Please take the records that follow and repeat exactly the lines starting with the line with "BELDEN, MONTEREY, CA" and going on through the line with "total: 44569.78 -> 45955.43".

#### Data for review:
***
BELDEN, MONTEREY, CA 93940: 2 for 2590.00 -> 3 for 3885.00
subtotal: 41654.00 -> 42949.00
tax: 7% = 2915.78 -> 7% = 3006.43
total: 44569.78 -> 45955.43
***
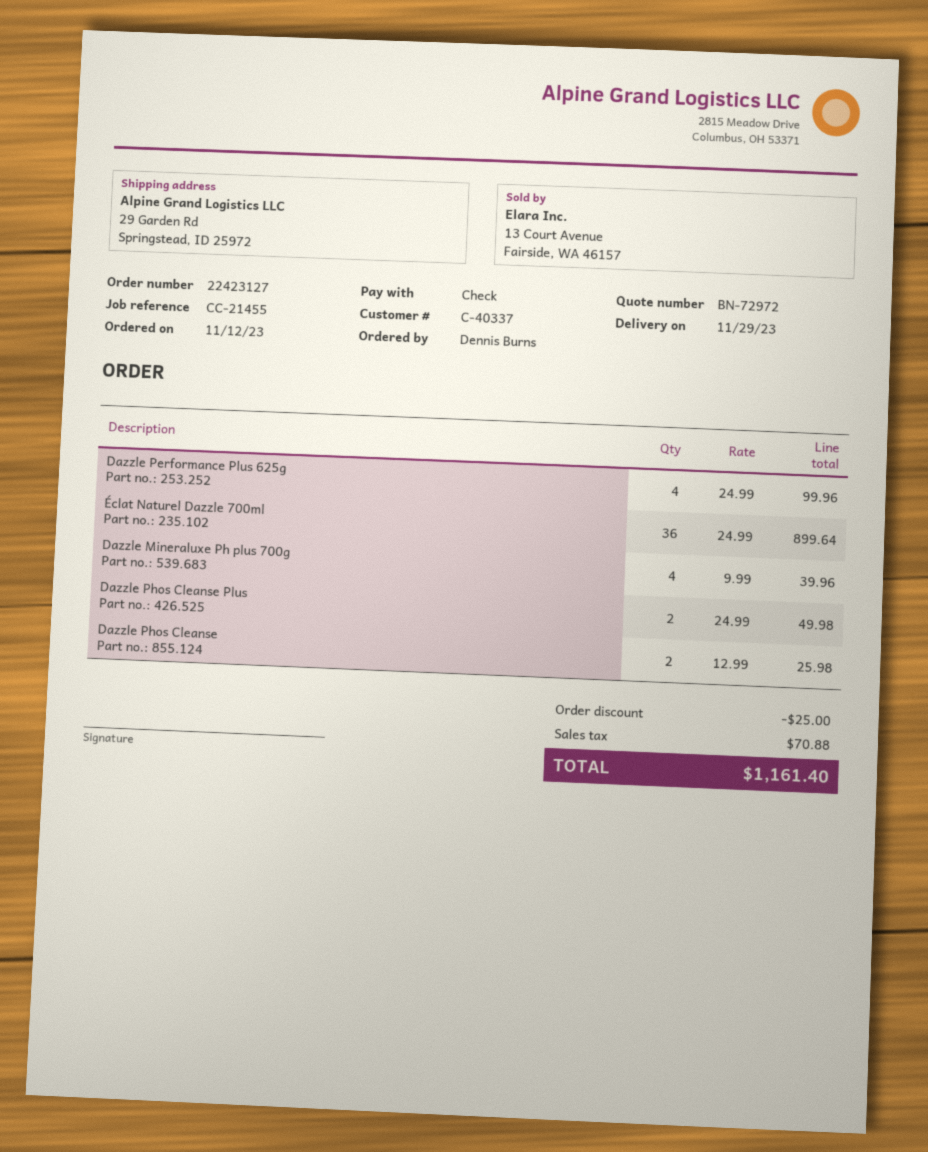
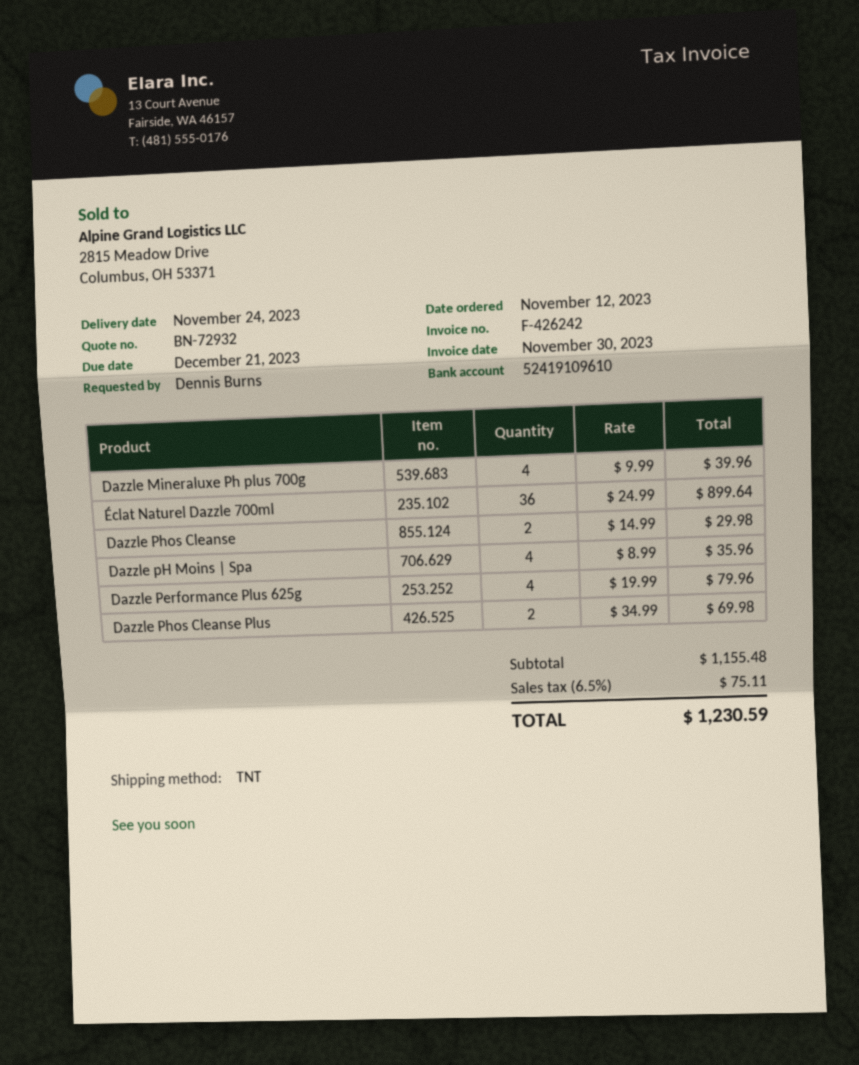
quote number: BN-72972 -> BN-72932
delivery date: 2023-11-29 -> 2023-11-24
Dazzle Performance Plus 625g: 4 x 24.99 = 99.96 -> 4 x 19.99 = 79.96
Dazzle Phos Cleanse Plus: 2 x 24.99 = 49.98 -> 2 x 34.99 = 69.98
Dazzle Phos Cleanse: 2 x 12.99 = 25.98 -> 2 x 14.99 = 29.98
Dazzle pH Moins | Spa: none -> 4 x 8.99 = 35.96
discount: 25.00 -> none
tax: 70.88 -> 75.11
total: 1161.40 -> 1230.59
***
#### Task result:
BELDEN, MONTEREY, CA 93940: 2 for 2590.00 -> 3 for 3885.00
subtotal: 41654.00 -> 42949.00
tax: 7% = 2915.78 -> 7% = 3006.43
total: 44569.78 -> 45955.43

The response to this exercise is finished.